Newly released documents show the panic that gripped the Panamanian law firm of Mossack Fonseca after it realised that its records had been hacked in March 2016, shortly before the International Consortium of Investigative Journalists in Washington and the Süddeutsche Zeitung in Germany leaked them to the world.

The new leak consists of emails, PDFs of passports and electronic files of criminal cases that the now-defunct firm generated between early 2016 and late 2017. These are, in their way, as revelatory as the originals that were publicised in April 2016.

They also show how the firm was unable to persuade customers - shady or otherwise - to present it with 'due diligence' documents at short notice. A Swiss wealth management advisor who acted for 80 companies that the firm had set up is quoted as writing: “The client disappeared - I can't find him any more!” Meanwhile, a lawyer in Florida who had to field a blizzard of requests from Mossack Fonseca for long-overdue 'due diligence' records reportedly wrote: “We can't go back a day after asking for papers to ask for something else, we look like...amateurs - a Mickey Mouse operation.” In other words, the law firm often had no idea who was benefiting from its services. It had registered thousands of companies in offshore jurisdictions without identifying their owners properly.

The ICIJ takes great pleasure in quoting something that the law firm told it in a defensive letter in March 2016: "We are responsible members of the global financial and business community. We conduct thorough due diligence on all new and prospective clients that often exceeds in stringency the existing rules and standards to which we and others are bound. Many of our clients come through established and reputable law firms and financial institutions across the world, including the major correspondent banks, which are also bound by international 'know your client' (KYC) protocols and their own domestic regulations and laws. The documents you cite in your reporting show that we routinely deny services to individuals who are compromised or who fail to provide information we need in order to comply with our KYC and other obligations." In fact, the consortium says, even two months after it had discovered the hack, it had not tracked down 70+% of 28,500 active companies that it was serving in the British Virgin Islands. As readers know, 52% of the 240,000 shell companies represented by the law firm were incorporated in the BVI, according to the original cache of April 2016. The ICIJ says that it also did not know who owned three-quarters of the 10,500 active shell companies in Panama that were on its books.

The consortium interviewed Guillermina McDonald, Mossack Fonseca's lawyer, last month. She told it that the firm considered its clients to be the lawyers, bankers and accountants who served as intermediaries rather than the end-users. Jack Blum, an American attorney who used to work for the Senate Antitrust Subcommittee and the Senate Foreign Relations Committee, told it in a separate communication: “It shouldn’t be acceptable that a firm like this doesn’t know the owner of one shell company, let alone thousands of them. It tells you how far the shell business has gone in terms of being a sham. It strikes me that it’s as crazy as crazy can be.”

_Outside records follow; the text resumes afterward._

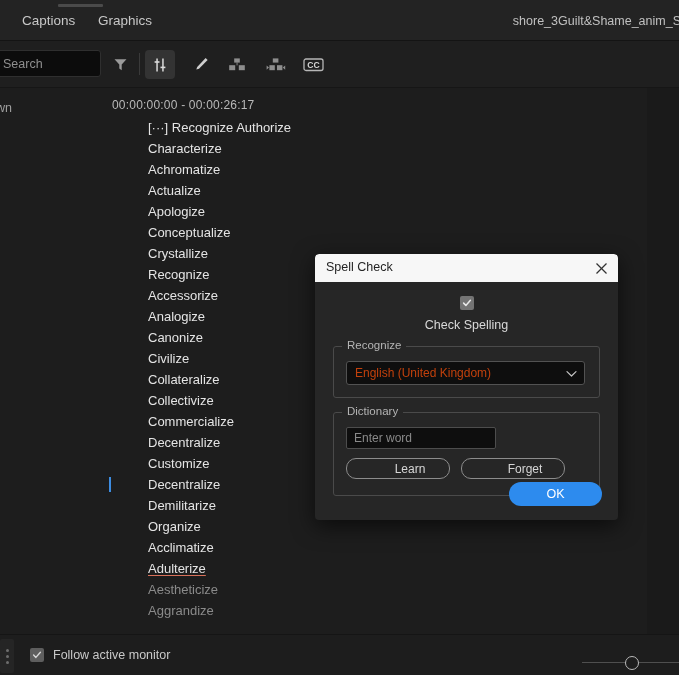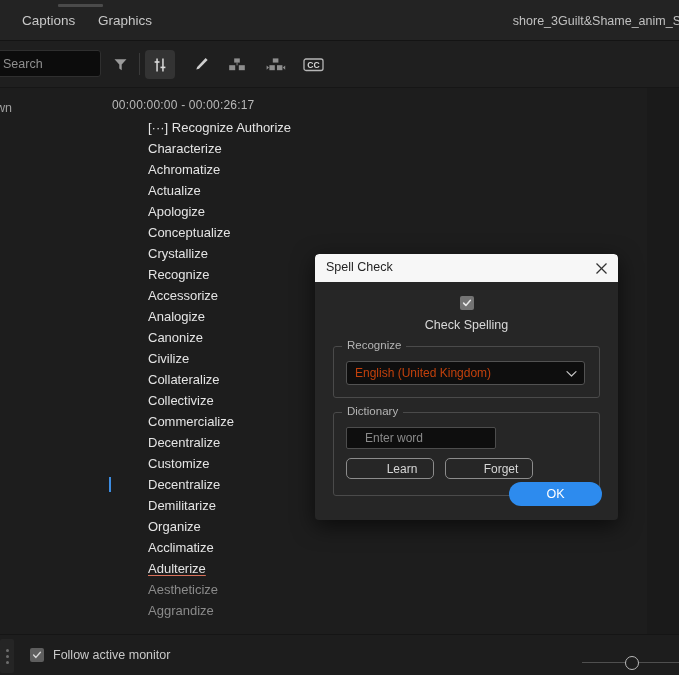--- a/index.html
+++ b/index.html
@@ -198,7 +198,7 @@
     border-radius: 2px;
     color: #cfcfcf; font-size: 12px;
     font-family: "Liberation Sans", sans-serif;
-    padding: 0 18px;
+    padding: 0 7px;
     outline: none;
     display: block;
     margin-bottom: 9px;

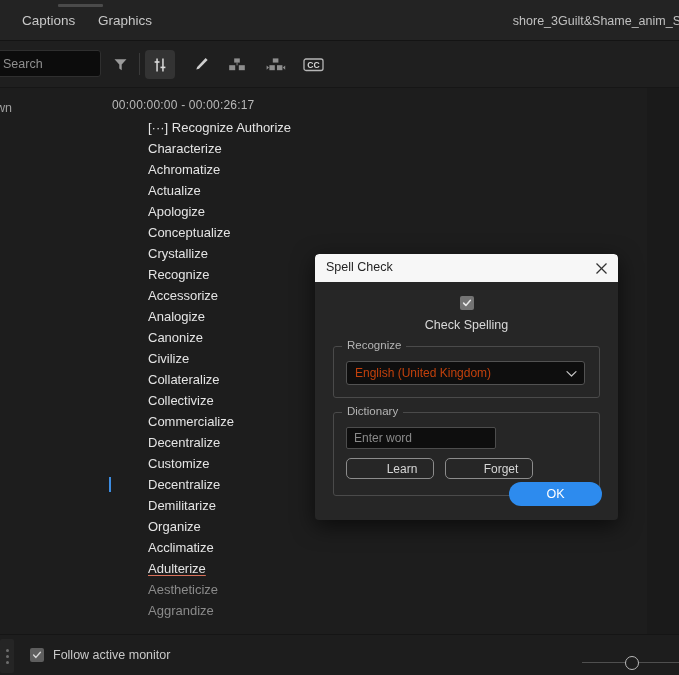--- a/index.html
+++ b/index.html
@@ -207,9 +207,9 @@
 
   .btn-row { display: flex; gap: 11px; }
   .pill-btn {
-    width: 88px; height: 21px;
+    width: 104px; height: 21px;
     border: 1px solid #8c8c8c;
-    border-radius: 5px;
+    border-radius: 10px;
     background: transparent;
     color: #d6d6d6; font-size: 12px;
     font-family: "Liberation Sans", sans-serif;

When regulators in various jurisdictions came asking for details of accounts in 2016-17, the law firm was hard-put to find them. The Financial Services Authority of the Seychelles asked it to hand over the names of the owners of 5,379 active companies incorporated there, but the ICIJ says that internal emails show “employees acknowledging to each other that they might not be able to comply with the requests – and discussing the potential risk of losing the right to operate in the country.”